## PROMPT
In the data, find the word "kubectl" and copy out every line that has it.
- - -
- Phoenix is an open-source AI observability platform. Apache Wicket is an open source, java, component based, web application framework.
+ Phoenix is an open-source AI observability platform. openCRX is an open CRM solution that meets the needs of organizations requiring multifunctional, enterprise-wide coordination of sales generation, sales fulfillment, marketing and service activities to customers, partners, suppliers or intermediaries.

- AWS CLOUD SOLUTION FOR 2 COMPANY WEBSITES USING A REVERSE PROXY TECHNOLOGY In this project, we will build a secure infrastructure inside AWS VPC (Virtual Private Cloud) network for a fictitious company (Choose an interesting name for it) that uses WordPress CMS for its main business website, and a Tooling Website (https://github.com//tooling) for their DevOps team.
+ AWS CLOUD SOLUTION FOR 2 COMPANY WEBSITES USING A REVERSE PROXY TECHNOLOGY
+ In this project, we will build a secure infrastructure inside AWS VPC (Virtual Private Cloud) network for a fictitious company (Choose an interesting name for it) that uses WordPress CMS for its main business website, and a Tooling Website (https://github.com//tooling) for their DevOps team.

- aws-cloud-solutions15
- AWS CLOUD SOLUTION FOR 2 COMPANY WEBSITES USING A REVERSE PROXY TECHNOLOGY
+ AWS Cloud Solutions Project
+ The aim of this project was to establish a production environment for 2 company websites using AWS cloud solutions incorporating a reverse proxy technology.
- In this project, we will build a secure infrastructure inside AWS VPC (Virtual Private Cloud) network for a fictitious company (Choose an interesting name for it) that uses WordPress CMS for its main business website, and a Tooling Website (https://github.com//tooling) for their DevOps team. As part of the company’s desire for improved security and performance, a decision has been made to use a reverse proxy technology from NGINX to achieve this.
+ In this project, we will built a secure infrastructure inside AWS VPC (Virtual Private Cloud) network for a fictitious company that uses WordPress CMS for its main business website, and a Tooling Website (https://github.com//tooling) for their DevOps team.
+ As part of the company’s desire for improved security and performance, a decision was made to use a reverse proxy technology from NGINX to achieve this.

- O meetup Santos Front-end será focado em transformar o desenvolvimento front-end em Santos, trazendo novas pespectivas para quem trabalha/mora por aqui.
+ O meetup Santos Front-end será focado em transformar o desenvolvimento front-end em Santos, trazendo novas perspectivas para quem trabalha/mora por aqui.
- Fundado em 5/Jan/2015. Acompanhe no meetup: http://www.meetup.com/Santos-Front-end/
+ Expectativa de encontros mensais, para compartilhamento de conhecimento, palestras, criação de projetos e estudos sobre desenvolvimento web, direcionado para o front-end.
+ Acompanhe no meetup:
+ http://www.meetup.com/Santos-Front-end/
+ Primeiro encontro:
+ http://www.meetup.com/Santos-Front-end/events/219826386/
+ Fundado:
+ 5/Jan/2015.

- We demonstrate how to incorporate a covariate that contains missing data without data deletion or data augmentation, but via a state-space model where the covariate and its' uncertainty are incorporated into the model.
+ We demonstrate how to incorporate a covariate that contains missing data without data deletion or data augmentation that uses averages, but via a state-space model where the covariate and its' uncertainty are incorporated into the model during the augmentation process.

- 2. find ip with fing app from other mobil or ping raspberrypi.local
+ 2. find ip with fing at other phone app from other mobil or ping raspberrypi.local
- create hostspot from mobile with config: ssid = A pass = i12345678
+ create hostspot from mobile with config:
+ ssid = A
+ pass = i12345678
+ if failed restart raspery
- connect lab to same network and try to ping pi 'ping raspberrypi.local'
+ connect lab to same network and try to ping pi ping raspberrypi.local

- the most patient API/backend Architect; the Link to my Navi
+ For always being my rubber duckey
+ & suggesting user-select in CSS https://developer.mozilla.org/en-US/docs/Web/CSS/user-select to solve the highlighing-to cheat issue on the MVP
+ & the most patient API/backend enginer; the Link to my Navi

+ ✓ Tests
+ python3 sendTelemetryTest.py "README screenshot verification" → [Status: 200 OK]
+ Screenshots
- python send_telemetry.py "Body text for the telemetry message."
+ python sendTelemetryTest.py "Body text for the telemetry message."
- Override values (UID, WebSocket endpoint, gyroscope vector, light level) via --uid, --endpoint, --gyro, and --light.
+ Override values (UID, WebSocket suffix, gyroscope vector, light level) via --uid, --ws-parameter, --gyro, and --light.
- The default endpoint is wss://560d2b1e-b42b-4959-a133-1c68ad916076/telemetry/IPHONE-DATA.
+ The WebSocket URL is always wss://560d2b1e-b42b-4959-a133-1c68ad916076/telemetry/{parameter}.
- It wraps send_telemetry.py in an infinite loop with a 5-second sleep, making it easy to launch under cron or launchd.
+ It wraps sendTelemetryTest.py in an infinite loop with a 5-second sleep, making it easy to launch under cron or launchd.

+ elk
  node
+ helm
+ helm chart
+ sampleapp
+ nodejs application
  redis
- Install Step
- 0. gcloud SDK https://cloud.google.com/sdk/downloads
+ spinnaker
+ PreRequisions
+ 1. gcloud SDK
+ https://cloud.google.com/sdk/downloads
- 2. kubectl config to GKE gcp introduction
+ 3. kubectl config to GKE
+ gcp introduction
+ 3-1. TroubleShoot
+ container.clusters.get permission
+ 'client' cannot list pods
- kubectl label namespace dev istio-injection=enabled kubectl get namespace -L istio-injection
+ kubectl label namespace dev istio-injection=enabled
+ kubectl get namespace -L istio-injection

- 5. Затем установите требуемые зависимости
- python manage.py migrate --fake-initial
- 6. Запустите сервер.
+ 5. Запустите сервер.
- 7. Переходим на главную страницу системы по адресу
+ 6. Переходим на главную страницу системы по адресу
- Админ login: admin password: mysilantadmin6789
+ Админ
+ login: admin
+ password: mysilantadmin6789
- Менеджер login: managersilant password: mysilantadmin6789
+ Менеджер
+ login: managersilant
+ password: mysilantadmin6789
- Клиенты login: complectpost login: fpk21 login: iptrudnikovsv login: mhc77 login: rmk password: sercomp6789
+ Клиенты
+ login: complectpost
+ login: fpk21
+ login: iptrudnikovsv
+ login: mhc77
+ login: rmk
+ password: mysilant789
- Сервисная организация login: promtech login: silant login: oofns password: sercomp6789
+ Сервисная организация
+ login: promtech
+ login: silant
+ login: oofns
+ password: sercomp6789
- - -
## EXPECTED ANSWER
- 2. kubectl config to GKE gcp introduction
+ 3. kubectl config to GKE
- kubectl label namespace dev istio-injection=enabled kubectl get namespace -L istio-injection
+ kubectl label namespace dev istio-injection=enabled
+ kubectl get namespace -L istio-injection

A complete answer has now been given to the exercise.